The court case was a mockery of justice. It turned out that the Witness reporter had only heard the story from a police sergeant, who had in turn only heard the story from a casual visitor. The reporter hadn’t even bothered to check the story. Meanwhile, McKiernan trotted out a parade of low-class workers and transients who all testified that Joe Beef would never do such a thing. The Witness’s case eventually hung on the word of ship’s captains and the police, saying that Joe Beef’s was a scummy place. On the other hand, McKiernan had witnesses who had been present on the night in question, who testified the incident never occurred.

Despite all this, Chief Justice Antoine-Aimé Dorion told the jury that 99 out of 100 people would have characterized Joe Beef’s as the Witness had done, and urged [them] to find Dougall not guilty.

The jury deliberated for an hour, then returned… with a guilty verdict for Dougall.

In response, the judge locked the jury up for the night to concentrate their minds. The next day, the jury came back with the answer he wanted to hear, and the case was dismissed.

That incident made Dougall even more of a laughing stock on the waterfront. But at the same time, it pretty much gave him carte blanche to continue his campaign against McKiernan.

The hero

Thus far I’ve talked about how Charles McKiernan became a hero to the low-class dock and factory workers, transients, and down-and-outs of the Montréal waterfront, and how he became the great Satan to the upper- and middle-class temperance advocates, social reformers, and industry captains. That’s the legend, but who was the man himself?

[Drawing of Charles “Joe Beef” McKiernan.]

Charles “Joe Beef” McKiernan

Charles McKiernan – Joe Beef – was a big, tough man, hardened by years in the military that gave him the discipline and the iron will to keep control of his proverbial hive of scum and villainy. You might think, on reading of his fiery temper, that he was the type to lay a beat-down on rowdy patrons – and given the time and clientele, that would seem like an obvious conclusion; lower-class workers were seen by more “respectable” society and the police as little more than motile punching bags. Surprisingly, that wasn’t true at all; McKiernan not only made a point of not smacking his rough and tumble clientele around, it was a point of fierce pride for him that he didn’t – that he respected his patrons as people, with full dignity. (The same wasn’t necessarily true of his staff. It seems McKiernan was very much willing to lay a beat-down on staff that got drunk on the job, or otherwise failed in their duties.)
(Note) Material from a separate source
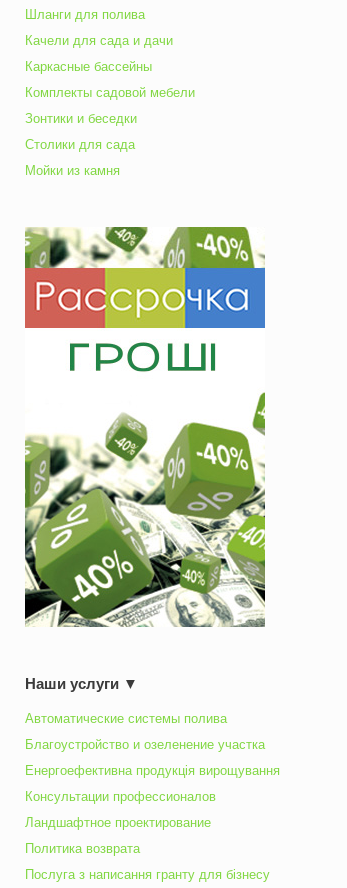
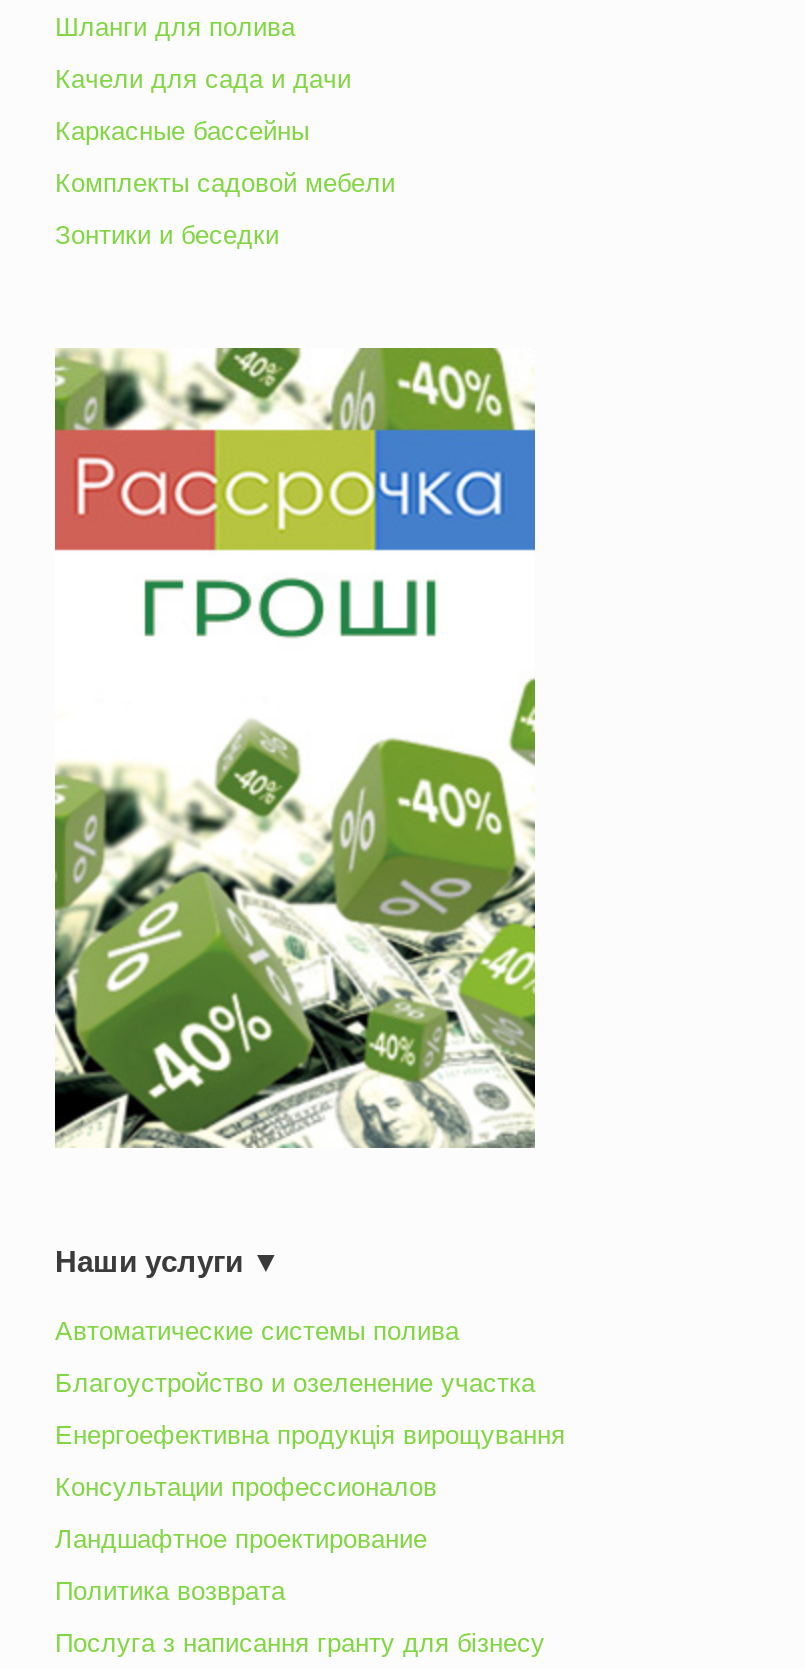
- Столики для сада
- Мойки из камня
He was uneducated, but he seemed to have a genuine love of knowledge; he read voraciously, and was always keen to discuss, debate, and learn more. He had a quick wit, and could entertain his clientele for hours and hours, telling stories, jokes, opinions of current affairs – just about anything. Behind the bar he kept props for his story-telling, including a pair of skeletons, a bottle with a preserved hunk of beef one of his patrons had choked to death on, and more. The skeletons, for example, might become the last of an unfortunate temperance lecturer who mistakenly strayed into Joe Beef’s Canteen one night.

It seems he was gifted speaker, able to rally thousands of protesters and convince them to keep the peace. He had a talent for speaking in rhymes for hours and hours on end, though to pull that off, he distorted the accepted English pronunciation beyond recognition … [which] disgusted some middle-class visitors to the Canteen, but regular customers clearly enjoyed these feats of rhetoric.

McKiernan seems to have been remarkably tolerant for the era. He would serve anybody, and if they were too poor to pay, he would feed them for free:

I never refuse a meal to a poor man, no matter who he is, whether English, French, Irish, Negro, Indian, or what religion he belongs to, he’s sure to get a free meal at my place if he can’t afford to pay for it.

The only people he couldn’t stand were people who mistreated or looked down on the poor. He railed publicly against the police for abusing their authority (see, for example, the “Rules for Police Constables by Authority of Joe Beef.” at the bottom of the back side of this flyer), against clergy for preaching down to the poor while providing no real help (see the paragraph on the lower right of this flyer) or actively exploiting them (see the poem just above the previously mentioned paragraph), and against the courts for throwing people in jail on silly charges like drunkenness even though it would mean losing their pay and their families starving. Both this flyer and this flyer include a list of around 600 types of people Joe Beef will serve and the prices they will have to pay – all 5¢, regardless of the type of person – including:

  • Aristocratic Blackguards disguised as gentlemen
  • Bigoted, Bloody-minded Lunatics
  • Clergymen who sing like Angels, pray like Saints, and lie like Devils
  • Dominion warriors whose uniform hides their want of brains
  • Policemen who kick Women, knock Children about, smash poor People’s heads, take up Sober People, and wear they were drunk the next day
  • Respectable Hypocrites who cheat and rob the people six days, and go to church on the seventh
  • Royal Idiots
  • Temperance Preachers who neither drink beer, wine or water, but go for the poor Bricklayer’s daughter
  • Tract Distributors; and
  • Ungodly Men like Joe Beef

The list also slips in a few more hidden jabs, like: Joe Beef pays his Laborers twice as much as the Prince of Wales.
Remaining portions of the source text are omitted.